Repeat only the lines from the one that contains "[283,224,402,245] 7月23日（木） ->" through the final line of the listing below, exactly, please, without pictures.

--- Supplied data Enclosed Below ---

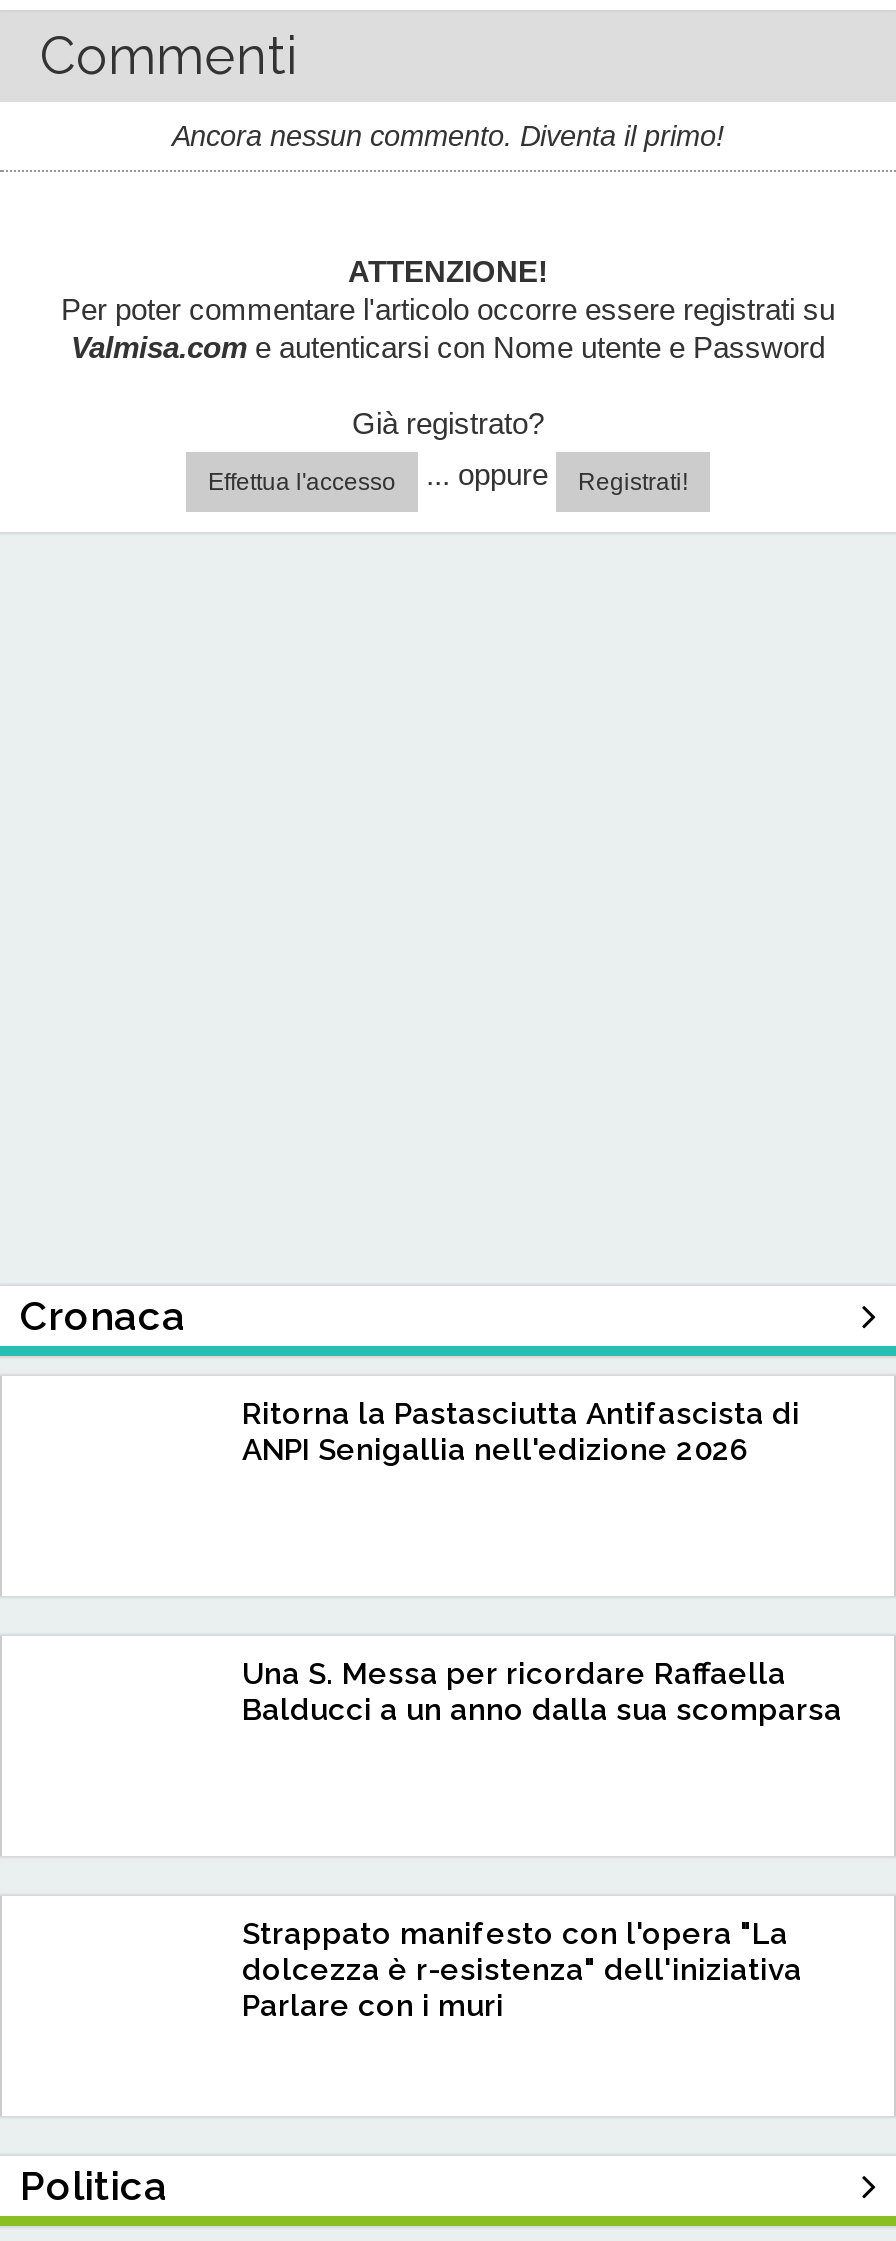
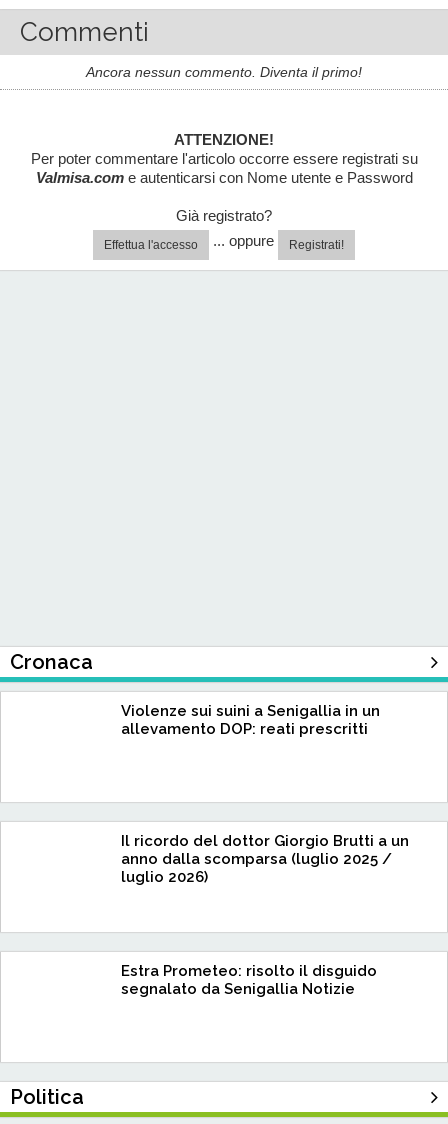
[242,1397,800,1469] Ritorna la Pastasciutta Antifascista di | ANPI Senigallia nell'edizione 2026 -> [121,702,380,738] Violenze sui suini a Senigallia in un | allevamento DOP: reati prescritti
[242,1657,842,1729] Una S. Messa per ricordare Raffaella | Balducci a un anno dalla sua scomparsa -> [121,832,409,886] Il ricordo del dottor Giorgio Brutti a un | anno dalla scomparsa (luglio 2025 / | luglio 2026)
[242,1917,802,2025] Strappato manifesto con l'opera "La | dolcezza è r-esistenza" dell'iniziativa | Parlare con i muri -> [121,962,377,998] Estra Prometeo: risolto il disguido | segnalato da Senigallia Notizie

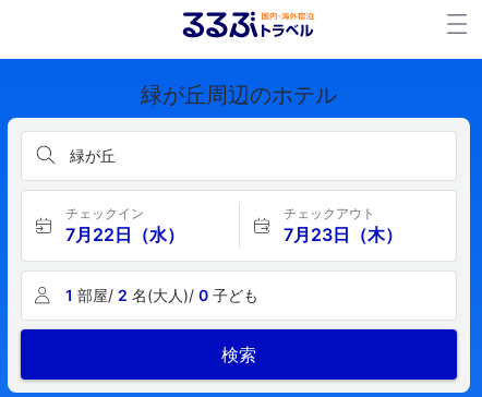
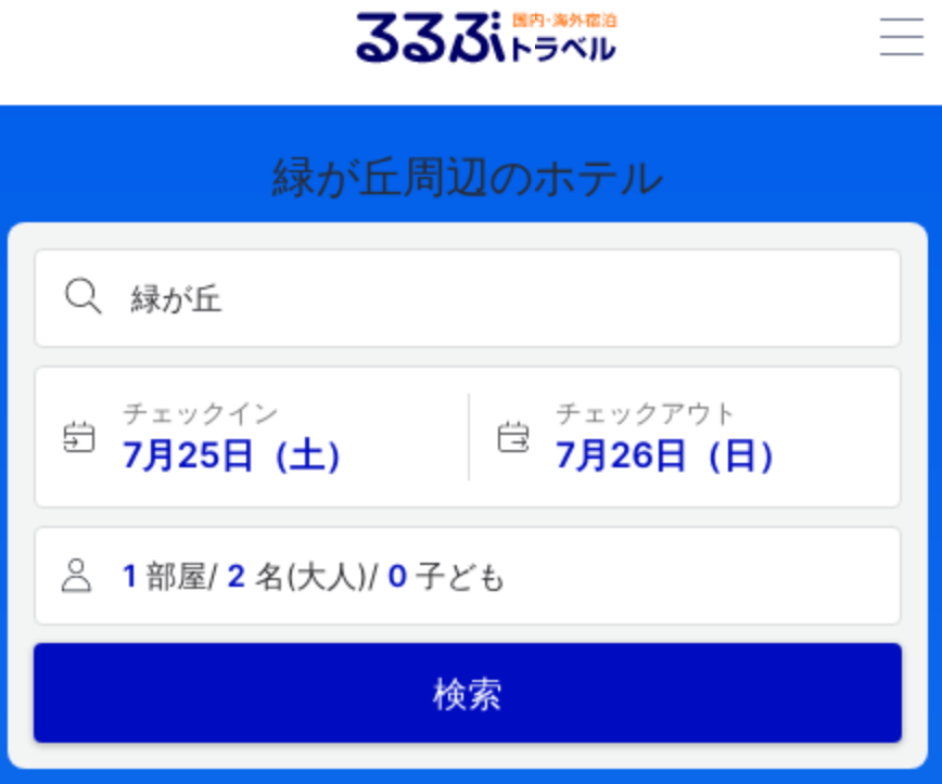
[65,224,184,245] 7月22日（水） -> [123,433,359,476] 7月25日（土）
[283,224,402,245] 7月23日（木） -> [556,433,792,476] 7月26日（日）

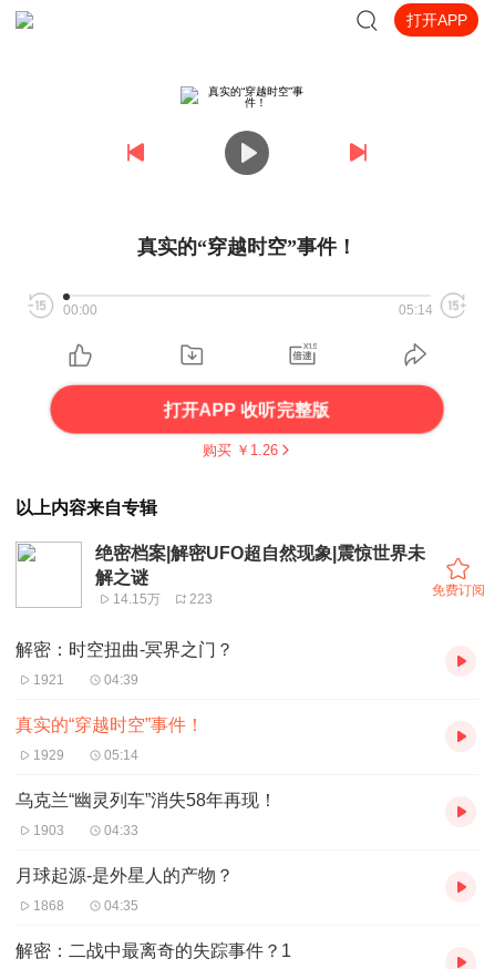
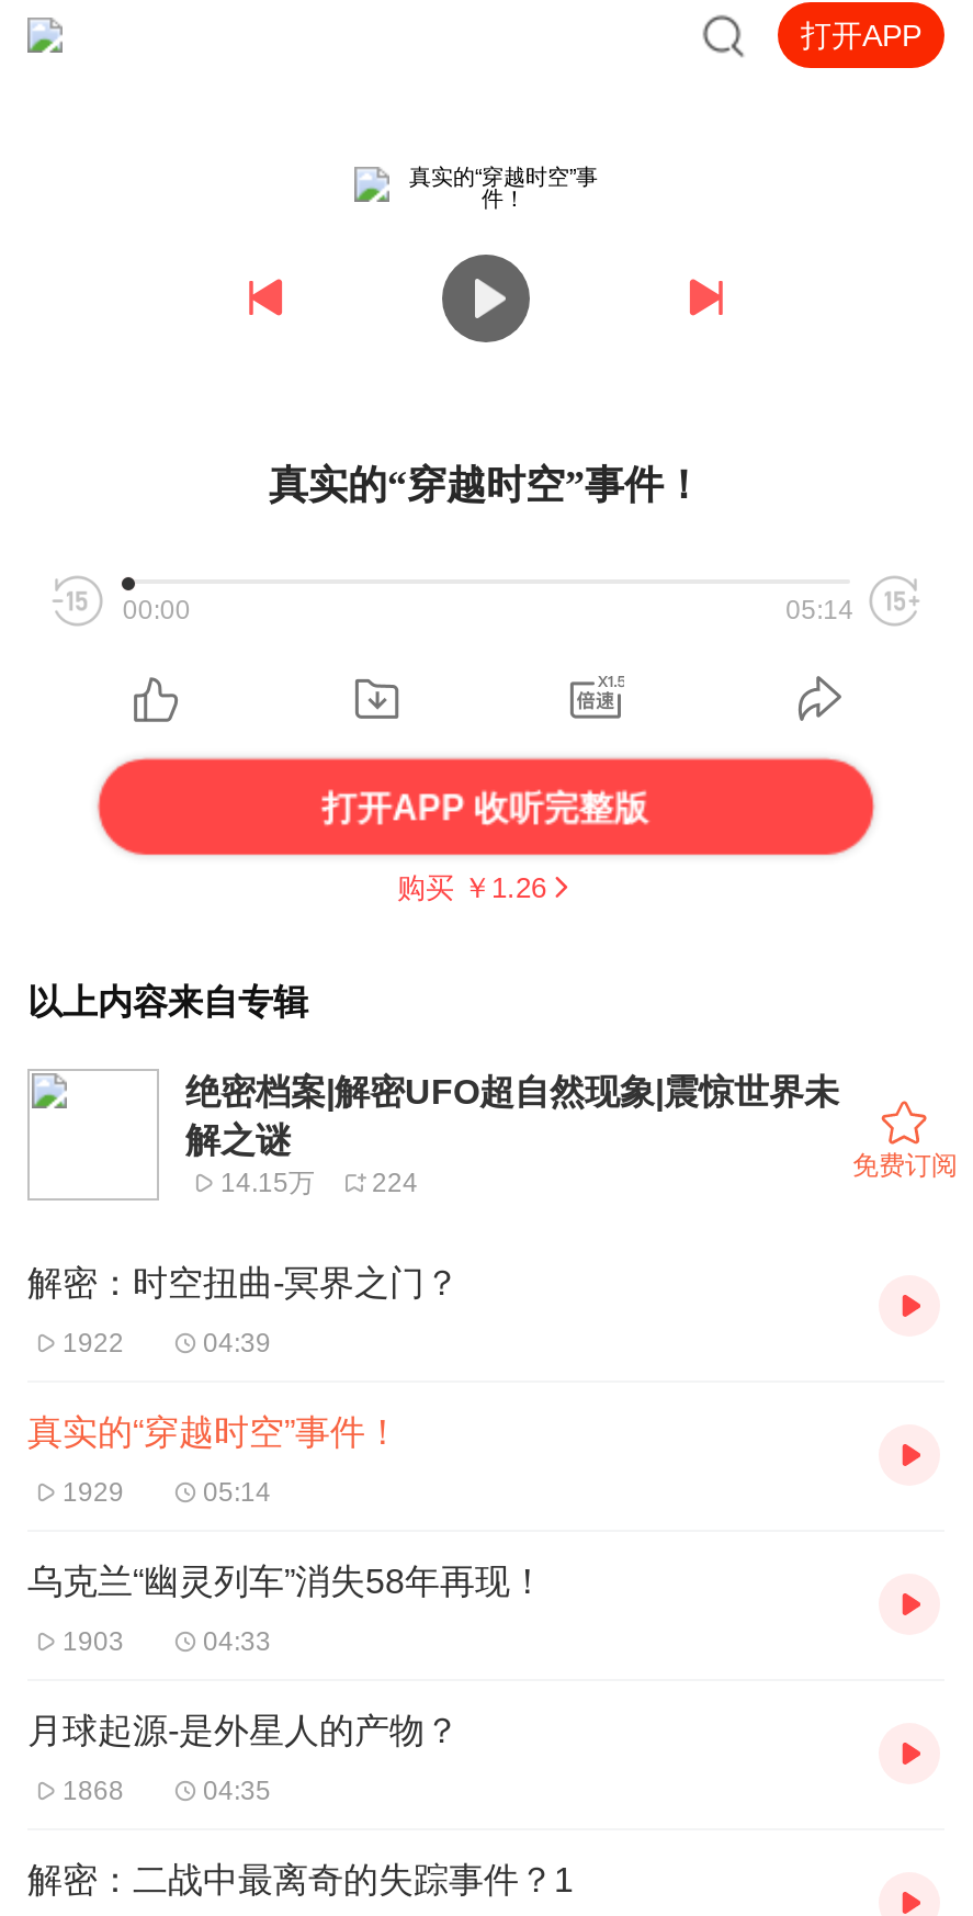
[113,591,213,607] 14.15万 223 -> [220,1168,418,1198] 14.15万 224
[33,672,64,687] 1921 -> [63,1327,124,1358] 1922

--- End of Enclosed Supplied data ---

Solution for this exercise ::
[283,224,402,245] 7月23日（木） -> [556,433,792,476] 7月26日（日）

[113,591,213,607] 14.15万 223 -> [220,1168,418,1198] 14.15万 224
[33,672,64,687] 1921 -> [63,1327,124,1358] 1922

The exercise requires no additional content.